Si je reviens un jour... : les lettres retrouvées de Louise Pikovsky
L'avis de Ricochet
C’est une découverte très émouvante que ce récit des lettres retrouvées de Louise Pikovsky. Cette adolescente de seize ans a disparu dans les chambres à gaz d’Auschwitz avec toute sa famille, mais elle avait pris le temps, juste avant son arrestation, de déposer chez sa professeure adorée quelques lettres et sa bible…
Stéphanie Trouillard, la scénariste, est journaliste, et cette histoire lui a été rapportée par les enseignantes qui ont retrouvé ces lettres et souhaité conserver le souvenir de ces jeunes élèves raflés-es, déportés-es et disparus-es à tout jamais, le plus souvent sans laisser de trace. Le travail d’enquête, la restitution, l’implication des élèves d'aujourd’hui, ont donné un beau travail documentaire publié dans la collection des webdoc de France 24, et couronné par le Prix du reportage multimédia Philippe Chaffanjon.
Pourtant, c’est cette bande dessinée qui inscrira pour longtemps l’histoire de Louise et de sa famille dans l’imaginaire des adolescents qui la liront. Les auteurs Stéphanie Trouillard et Thibaut Lambert (le dessinateur) ont su dépasser le poids des textes, lettres, témoignages, récits de proches, pour créer un écrin fictionnel convaincant pour cette histoire tragique. Le dessin est sans compromis esthétique, plus précis dans l’évocation de l’environnement que dans le détail, et la couleur dominante est celle de la rouille, ou du passé, celle du voile du temps qui a enfoui si longtemps ce drame familial. Un drame tellement exemplaire des exactions de la collaboration à Paris, et que l’on retrouve dans d’autres témoignages[1]. Les lettres et le contexte de leur découverte sont rapportés en fin d’album, car il ne pouvait sans doute pas en être autrement pour les auteurs, qui rendent ainsi hommage à la jolie jeune fille dont on admire le regard clair sur un portrait photo. Mais, à partir de ce matériau à la fois très intime, car Louise y dévoile ses doutes et ses révoltes, son caractère passionné et loyal, et aussi très discret sur les choix familiaux, Thibaut Lambert dessine Paris sous l’Occupation, la vie quotidienne difficile, le rationnement, et quand même les habitudes qui demeurent, le lycée, les cours, les chamailleries de cour d’école, ou entre frère et sœurs, l’amitié. Il restitue, comme Claire Fauvel dans La guerre de Catherine[2], la profondeur des relations tissées, la confiance entre la jeune élève et sa professeure, et l’amour entre les parents de Louise, ce couple qui ne renoncera jamais à garder la famille réunie y compris pour le pire.

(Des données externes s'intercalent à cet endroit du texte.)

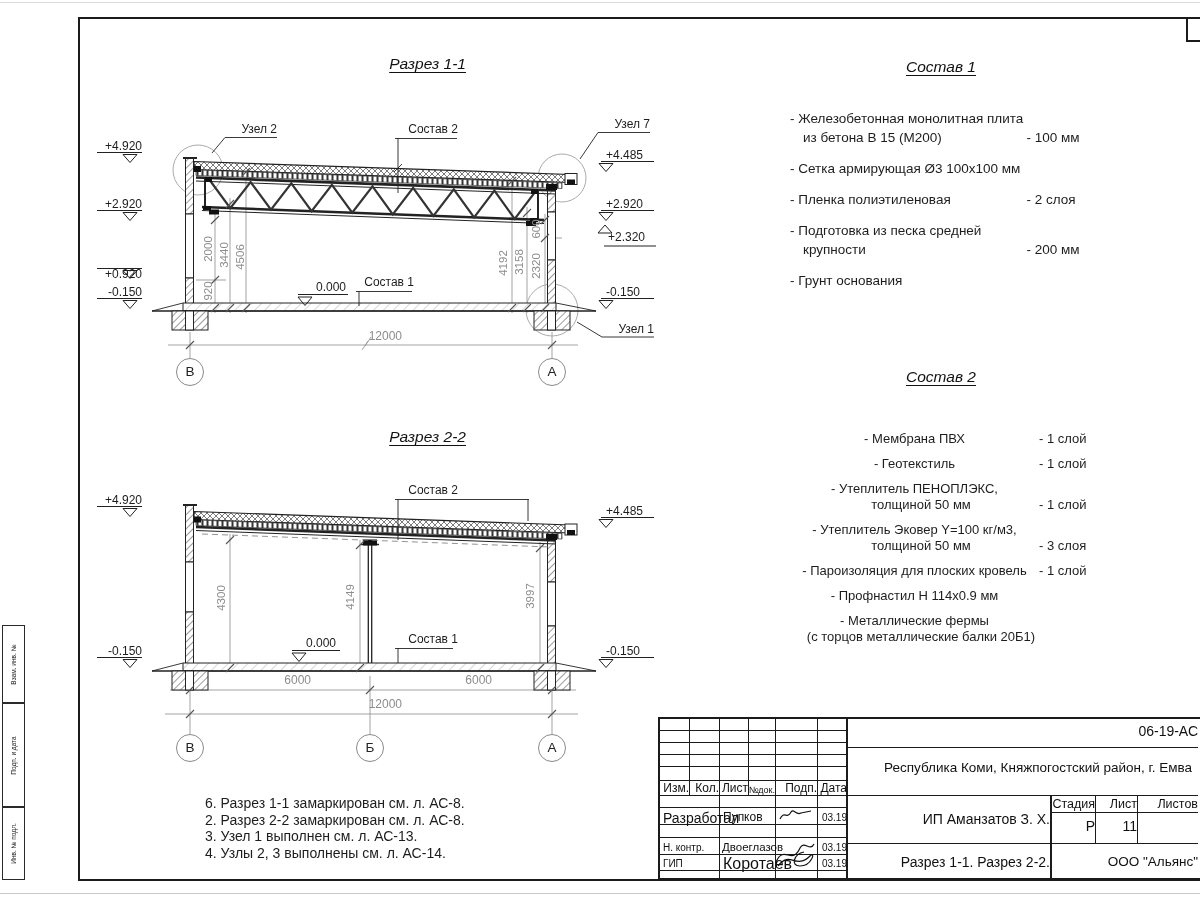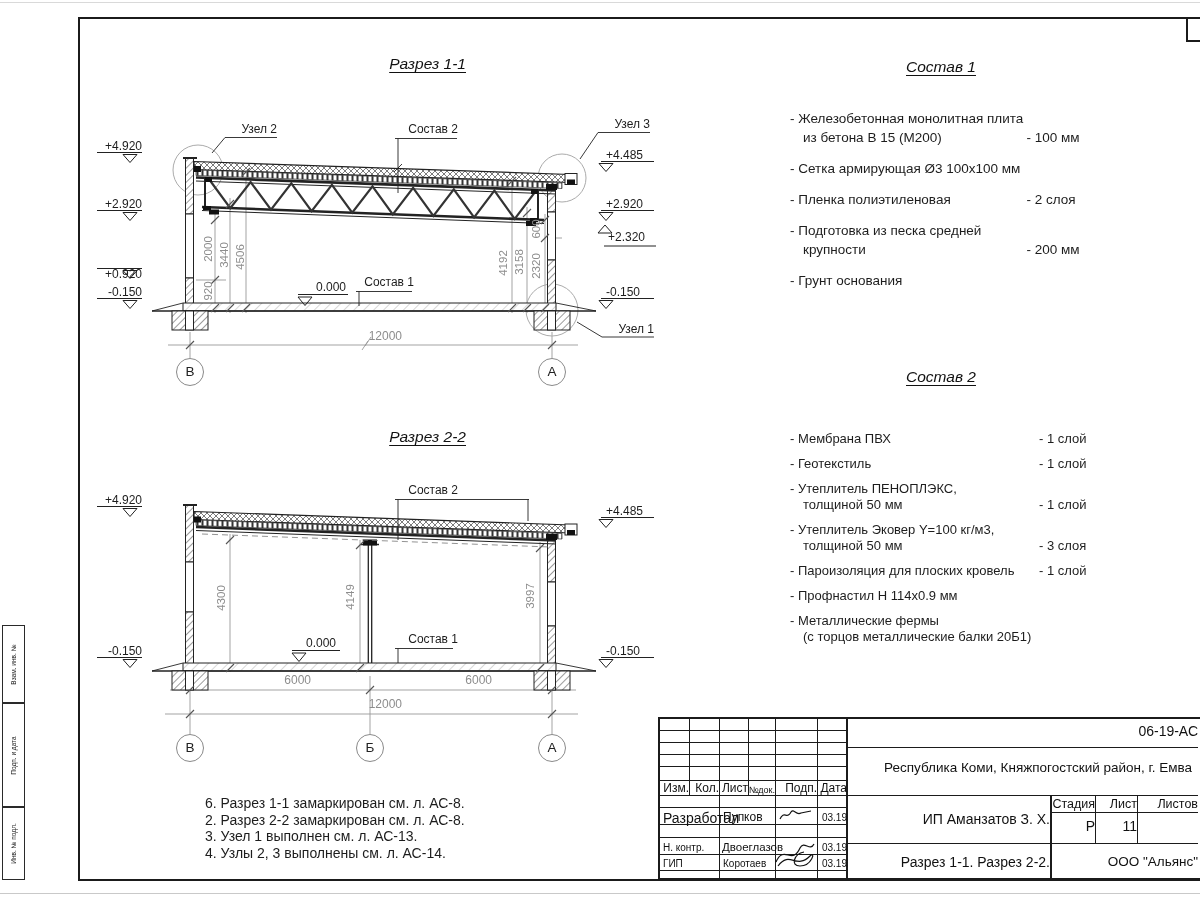--- a/index.html
+++ b/index.html
@@ -24,21 +24,21 @@
   .comp{position:absolute;width:302px;}
   .comp h3{margin:0;font-weight:normal;}
   .comp .items{margin-top:0;}
   .comp-item{display:flex;}
   .comp-item .t{white-space:pre-line;padding-left:13px;text-indent:-13px;}
   .comp-item .v{margin-left:auto;align-self:flex-end;white-space:nowrap;}
   .comp1 .comp-item .t{width:232px;font-size:13.5px;line-height:19px;}
   .comp1 .comp-item .v{width:68px;font-size:13.5px;line-height:19px;}
   .comp1 .comp-item{margin-bottom:12px;}
   .comp1 h3{margin-bottom:34px;text-align:center;}
-  .comp2 .comp-item .t{width:245px;font-size:13px;line-height:16px;}
+  .comp2 .comp-item .t{width:245px;font-size:13px;line-height:16px;text-align:center;}
   .comp2 .comp-item .v{width:55px;font-size:13px;line-height:16px;}
   .comp2 .comp-item{margin-bottom:9px;}
   .comp2 h3{margin-bottom:46px;text-align:center;}
   
   .notes{position:absolute;left:205px;top:795px;font-size:14px;line-height:16.5px;}
   
   .tb{position:absolute;left:658px;top:717px;width:542px;height:163px;
       border:2px solid #1b1b1b;border-right:none;box-sizing:border-box;}
   .tb .vl{position:absolute;width:1px;background:#1b1b1b;}
   .tb .hl{position:absolute;height:1px;background:#1b1b1b;}
@@ -185,21 +185,21 @@
   <div class="lbl r" style="left:96px;top:140px;width:46px;">+4.920</div>
   <div class="lbl r" style="left:96px;top:198px;width:46px;">+2.920</div>
   <div class="lbl r" style="left:96px;top:256px;width:46px;margin-top:12px;">+0.920</div>
   <div class="lbl r" style="left:96px;top:286px;width:46px;">-0.150</div>
   <div class="lbl" style="left:606px;top:149px;">+4.485</div>
   <div class="lbl" style="left:606px;top:198px;">+2.920</div>
   <div class="lbl" style="left:608px;top:231px;">+2.320</div>
   <div class="lbl" style="left:606px;top:286px;">-0.150</div>
   <div class="lbl c" style="left:300px;top:281px;width:46px;">0.000</div>
   <div class="lbl c" style="left:225px;top:123px;width:52px;">Узел 2</div>
-  <div class="lbl c" style="left:598px;top:118px;width:52px;">Узел 3</div>
+  <div class="lbl c" style="left:598px;top:118px;width:52px;">Узел 7</div>
   <div class="lbl c" style="left:602px;top:323px;width:52px;">Узел 1</div>
   <div class="lbl c" style="left:396px;top:123px;width:62px;">Состав 2</div>
   <div class="lbl c" style="left:356px;top:276px;width:58px;">Состав 1</div>
   <div class="dim" style="left:180px;top:285px;">920</div>
   <div class="dim" style="left:180px;top:243px;">2000</div>
   <div class="dim" style="left:196px;top:249px;">3440</div>
   <div class="dim" style="left:212px;top:251px;">4506</div>
   <div class="dim" style="left:475px;top:257px;">4192</div>
   <div class="dim" style="left:491px;top:256px;">3158</div>
   <div class="dim" style="left:508px;top:260px;">2320</div>
@@ -343,21 +343,21 @@
     <div class="lbl c" style="left:88px;top:65px;width:27px;font-size:9px;">№док.</div>
     <div class="lbl c" style="left:115px;top:63px;width:42px;font-size:12px;">Подп.</div>
     <div class="lbl c" style="left:157px;top:63px;width:30px;font-size:12px;">Дата</div>
     <div class="lbl" style="left:3px;top:93px;font-size:14px;">Разработал</div>
     <div class="lbl" style="left:63px;top:92px;font-size:12px;">Пупков</div>
     <div class="lbl c" style="left:157px;top:93px;width:30px;font-size:10px;">03.19</div>
     <div class="lbl" style="left:3px;top:123px;font-size:10px;">Н. контр.</div>
     <div class="lbl" style="left:62px;top:122px;font-size:11.5px;">Двоеглазов</div>
     <div class="lbl c" style="left:157px;top:123px;width:30px;font-size:10px;">03.19</div>
     <div class="lbl" style="left:3px;top:139px;font-size:10px;">ГИП</div>
-    <div class="lbl" style="left:63px;top:139px;font-size:10px;">Коротаев</div>
+    <div class="lbl" style="left:63px;top:139px;font-size:16px;">Коротаев</div>
     <div class="lbl c" style="left:157px;top:139px;width:30px;font-size:10px;">03.19</div>
 
     <svg style="position:absolute;left:117px;top:88px;" width="38" height="16" viewBox="0 0 38 16">
       <path d="M3 12 C7 3 10 13 14 5 C17 1 19 9 24 6 L34 4" stroke="#111" stroke-width="1.2" fill="none"></path>
     </svg>
     <svg style="position:absolute;left:110px;top:117px;" width="48" height="38" viewBox="0 0 48 38">
       <path d="M6 26 C14 8 22 30 30 12 C34 4 40 16 44 8 M8 30 C20 14 26 34 40 20 C46 14 42 30 30 30 C20 30 24 18 34 16" stroke="#111" stroke-width="1.2" fill="none"></path>
     </svg>
   </div>
 

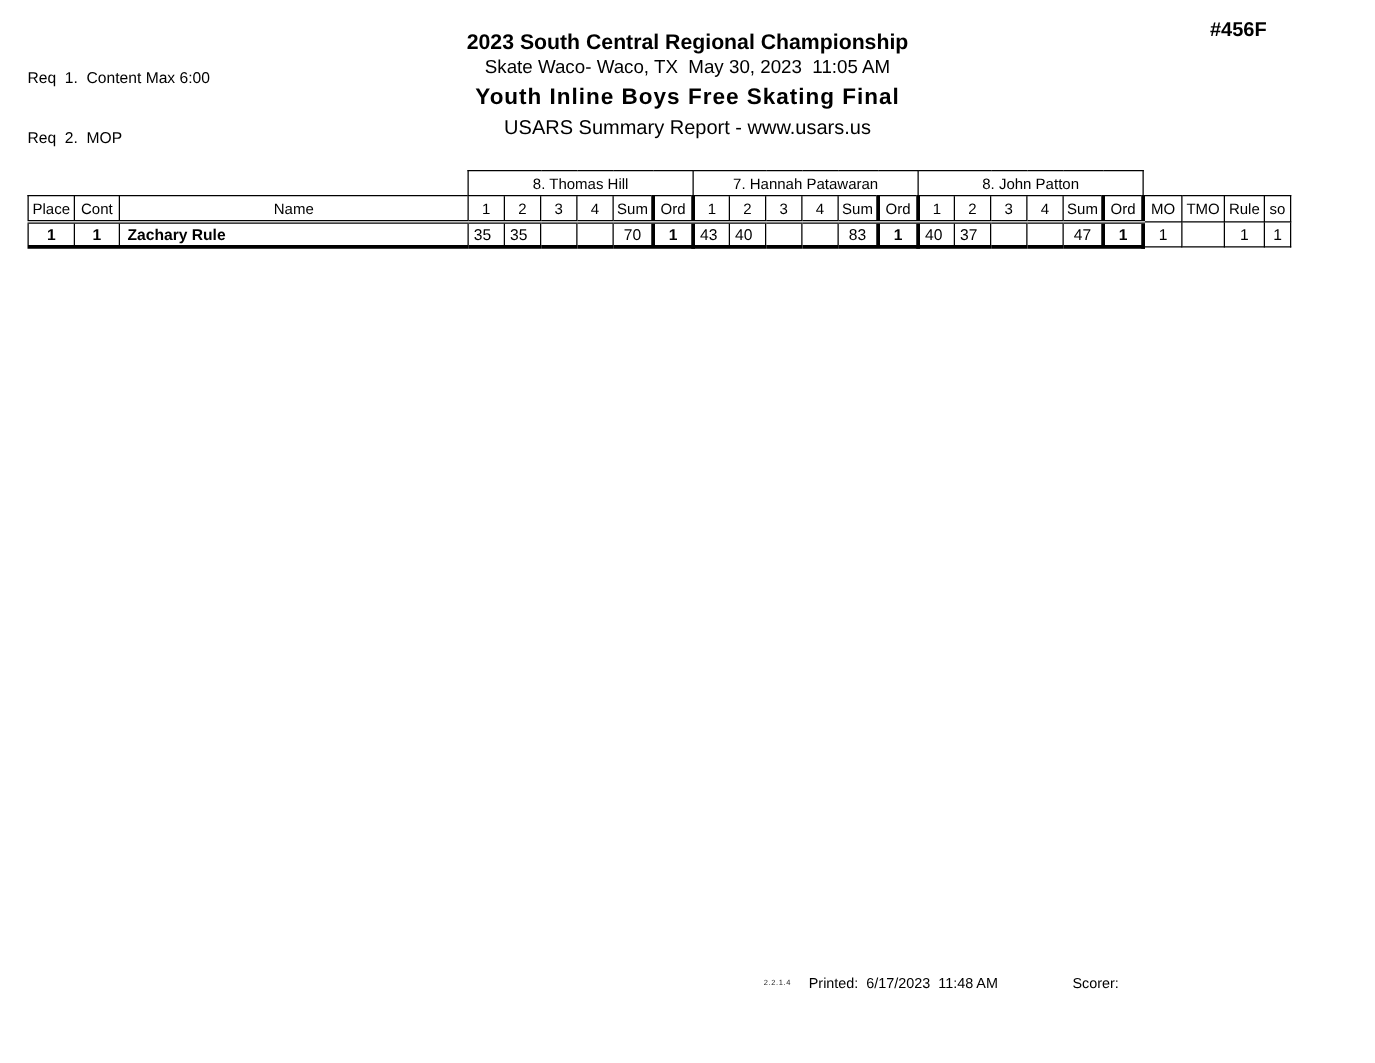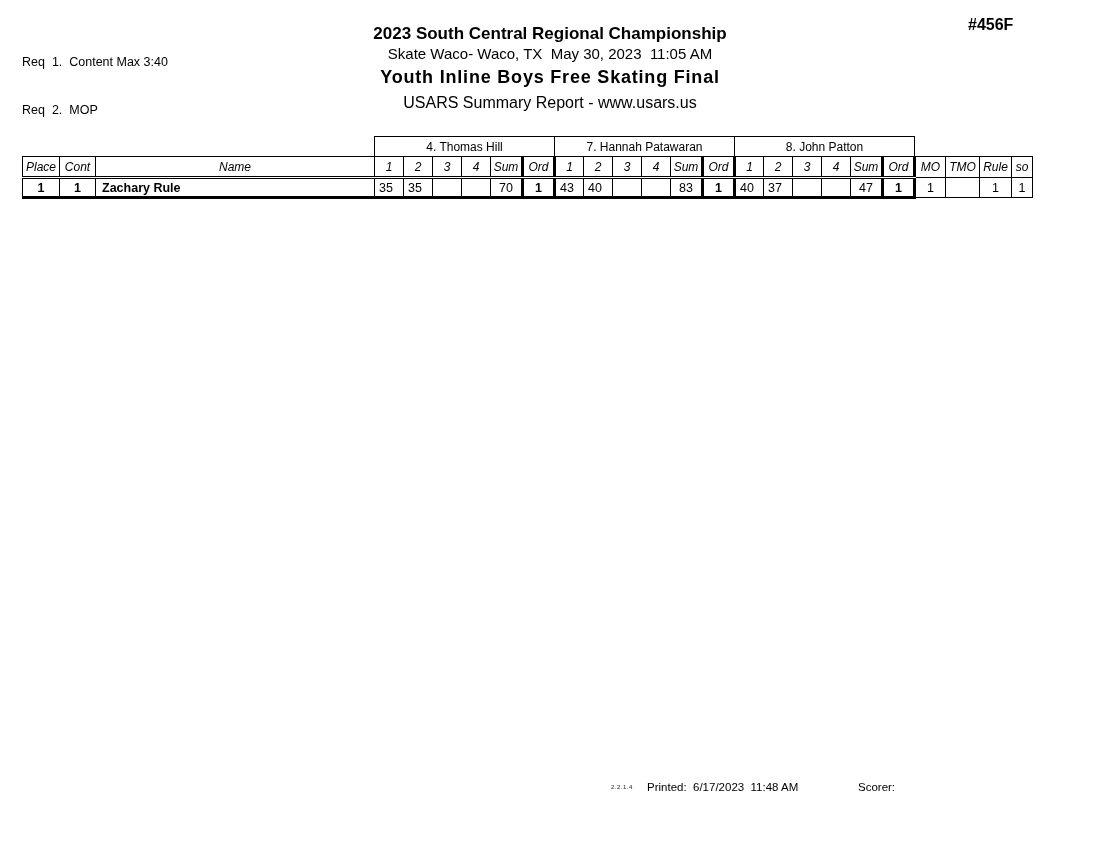--- a/index.html
+++ b/index.html
@@ -45,21 +45,21 @@
     padding: 0; overflow: hidden; white-space: nowrap;
     vertical-align: middle; text-align: center;
   }
   tr.banner td { height: 20px; }
   tr.hdr  td, tr.hdr th { height: 21px; }
   tr.data td { height: 20px; font-size: 12.5px; }
 
   .nob { border: none; background: #fff; }
   .jb  { border: 1px solid #000; font-size: 11px; text-align: left; padding-left: 5px; }
 
-  tr.hdr th, tr.hdr td { border: 1px solid #000; font-style: italic; }
+  tr.hdr th, tr.hdr td { border: 1px solid #000; }
   .name-h { text-align: left; padding-left: 5px; }
 
   .ordcol { border-left: 3px solid #000 !important; border-right: 3px solid #000 !important; }
 
   tr.data td {
     border: 1px solid #000;
     border-top: 3px double #000;
     border-bottom: 3px solid #000;
   }
   tr.data td.right-sec {
@@ -83,21 +83,21 @@
     position: absolute; left: 858px; top: 781px;
     font-size: 11.5px;
   }
 </style>
 </head>
 <body>
 
 <div class="page">
 
   <div class="req-block">
-    <div>Req  1.  Content Max 3:40</div>
+    <div>Req  1.  Content Max 6:00</div>
     <div>Req  2.  MOP</div>
   </div>
 
   <div class="event-number">#456F</div>
 
   <div class="title-block">
     <div class="t1">2023 South Central Regional Championship</div>
     <div class="t2">Skate Waco- Waco, TX  May 30, 2023  11:05 AM</div>
     <div class="t3">Youth Inline Boys Free Skating Final</div>
     <div class="t4">USARS Summary Report - www.usars.us</div>
@@ -128,21 +128,21 @@
         <col style="width:32px">
       <col style="width:31px">
         <col style="width:34px">
         <col style="width:32px">
         <col style="width:21px">
     </colgroup>
 
     <tbody>
         <tr class="banner">
       <td class="nob" colspan="3"></td>
-      <td class="jb" colspan="6">4.  Thomas Hill</td>
+      <td class="jb" colspan="6">8.  Thomas Hill</td>
       <td class="jb" colspan="6">7.  Hannah Patawaran</td>
       <td class="jb" colspan="6">8.  John Patton</td>
       <td class="nob" colspan="4"></td>
     </tr>
 
     <tr class="hdr">
       <th>Place</th>
       <th>Cont</th>
       <th class="name-h">Name</th>
 

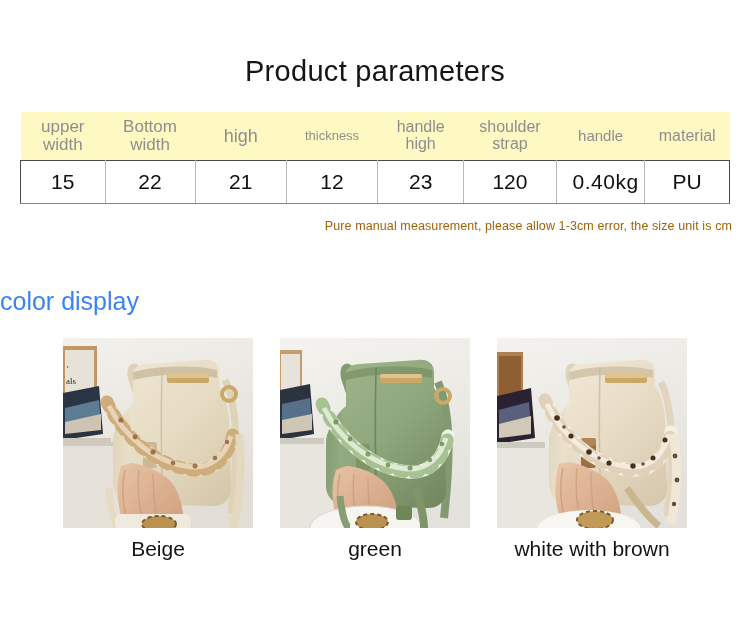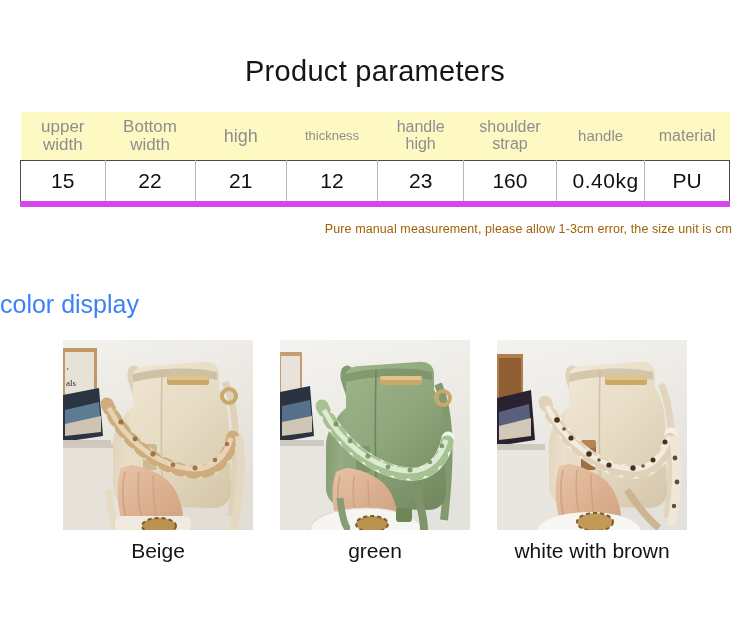--- a/index.html
+++ b/index.html
@@ -59,21 +59,21 @@
   table.spec-table tbody td {
     height: 43px;
     text-align: center;
     vertical-align: middle;
     font-size: 21px;
     color: #101010;
     background: #fff;
     border-right: 1px solid #b8b8b8;
     border-left: none;
     border-top: 1px solid #4a4a4a;
-    border-bottom: 6px solid #d946ef;
+    border-bottom: 1px solid #d946ef;
     padding: 0;
     white-space: nowrap;
     overflow: visible;
     position: relative;
   }
   table.spec-table tbody td:first-child { border-left: 1px solid #4a4a4a; }
   table.spec-table tbody td:last-child  { border-right: 1px solid #4a4a4a; }
   td.overflow-cell { overflow: visible; }
   td.overflow-cell .ovf {
     display: inline-block;
@@ -174,21 +174,21 @@
         <th class="fs-16 h-bright">material</th>
       </tr>
     </thead>
     <tbody>
       <tr>
         <td>15</td>
         <td>22</td>
         <td>21</td>
         <td>12</td>
         <td>23</td>
-        <td>160</td>
+        <td>120</td>
         <td class="overflow-cell"><span class="ovf">0.40kg</span></td>
         <td>PU</td>
       </tr>
     </tbody>
   </table>
 </div>
 
 <p class="note">Pure manual measurement, please allow 1-3cm error, the size unit is cm</p>
 
 <h2 class="color-title">color display</h2>

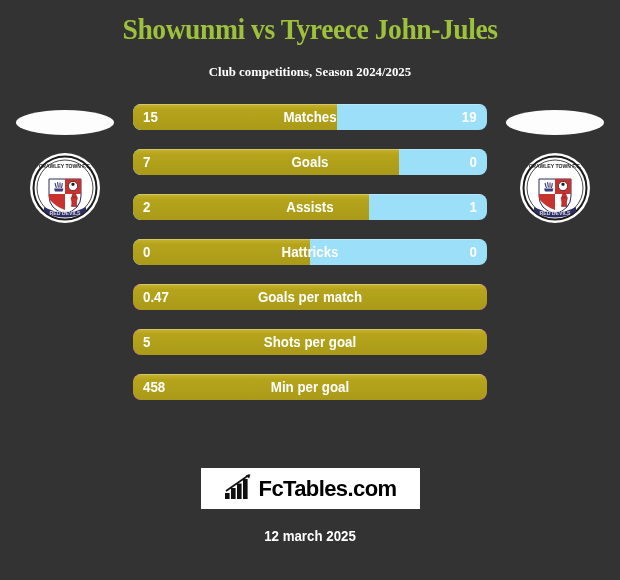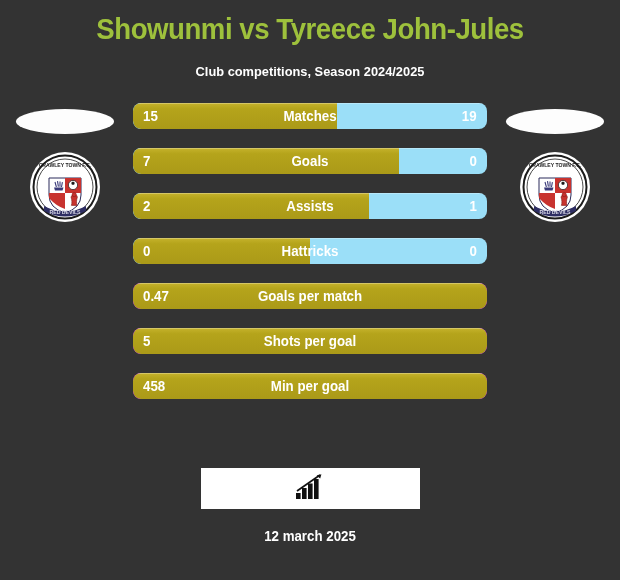--- a/index.html
+++ b/index.html
@@ -12,20 +12,21 @@
     background: #333333;
     font-family: "Liberation Sans", sans-serif;
     overflow: hidden;
     position: relative;
   }
 
   
   #header {
     text-align: center;
     padding-top: 10px;
+    font-family: Liberation Serif, serif;
   }
   #page-title {
     color: #9ec13c;
     font-size: 30px;
     font-weight: bold;
     letter-spacing: -0.5px;
     line-height: 38px;
     margin: 0;
     transform: scaleX(0.92);
     white-space: nowrap;
@@ -270,15 +271,16 @@
     <span>
       <svg width="30" height="26" viewBox="0 0 30 26" aria-hidden="true">
         <rect x="1" y="19" width="4.6" height="6" fill="#111111"></rect>
         <rect x="7" y="14" width="4.6" height="11" fill="#111111"></rect>
         <rect x="13" y="9.5" width="4.6" height="15.5" fill="#111111"></rect>
         <rect x="19" y="5" width="4.6" height="20" fill="#111111"></rect>
         <path d="M2 17 L25 1" stroke="#111111" stroke-width="1.7" fill="none"></path>
         <path d="M26.4 0.2 L21.6 1.4 L25.2 4.6 Z" fill="#111111"></path>
       </svg>
     </span>
+    <span id="brand-name">FcTables.com</span>
   </div>
   <div id="footer-date">12 march 2025</div>
 </div>
 
 </body></html>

Et si l’intérêt de cet album était aussi de rappeler que, loin de la curiosité malsaine, connaître ses voisins comme ses camarades de classe permet parfois d’éviter davantage de douleur ? Ainsi l’amitié profonde, le respect, entre deux croyantes mais de confession différente, a contribué à sauver cette histoire exemplaire. Et la ténacité de celles et ceux qui la transmettent permet de rendre leur voix à tous les enfants perdus.
[1] Les enfants du 209, rue Saint-Maur, Paris Xe, documentaire de Ruth Zylberman, 2017 ; La rafle, film de Rose Bosch, 2010.
[2] Une autre bande dessinée pour adolescents : La guerre de Catherine, de Julia Billet et Claire Fauvel, Rue de Sèvres, 2017.
Présentation par l'éditeur
En 2010, lors d’un déménagement au sein du lycée Jean de La Fontaine, dans le 16e arrondissement de Paris, des lettres et des photographies ont été trouvées dans une vieille armoire. Enfouis là depuis des dizaines d’années, ces documents appartenaient à une ancienne élève, Louise Pikovsky. Plusieurs mois durant, cette jeune lycéenne a correspondu avec sa professeure de lettres. Son dernier courrier date du 22 janvier 1944, jour où elle est arrêtée avec sa famille.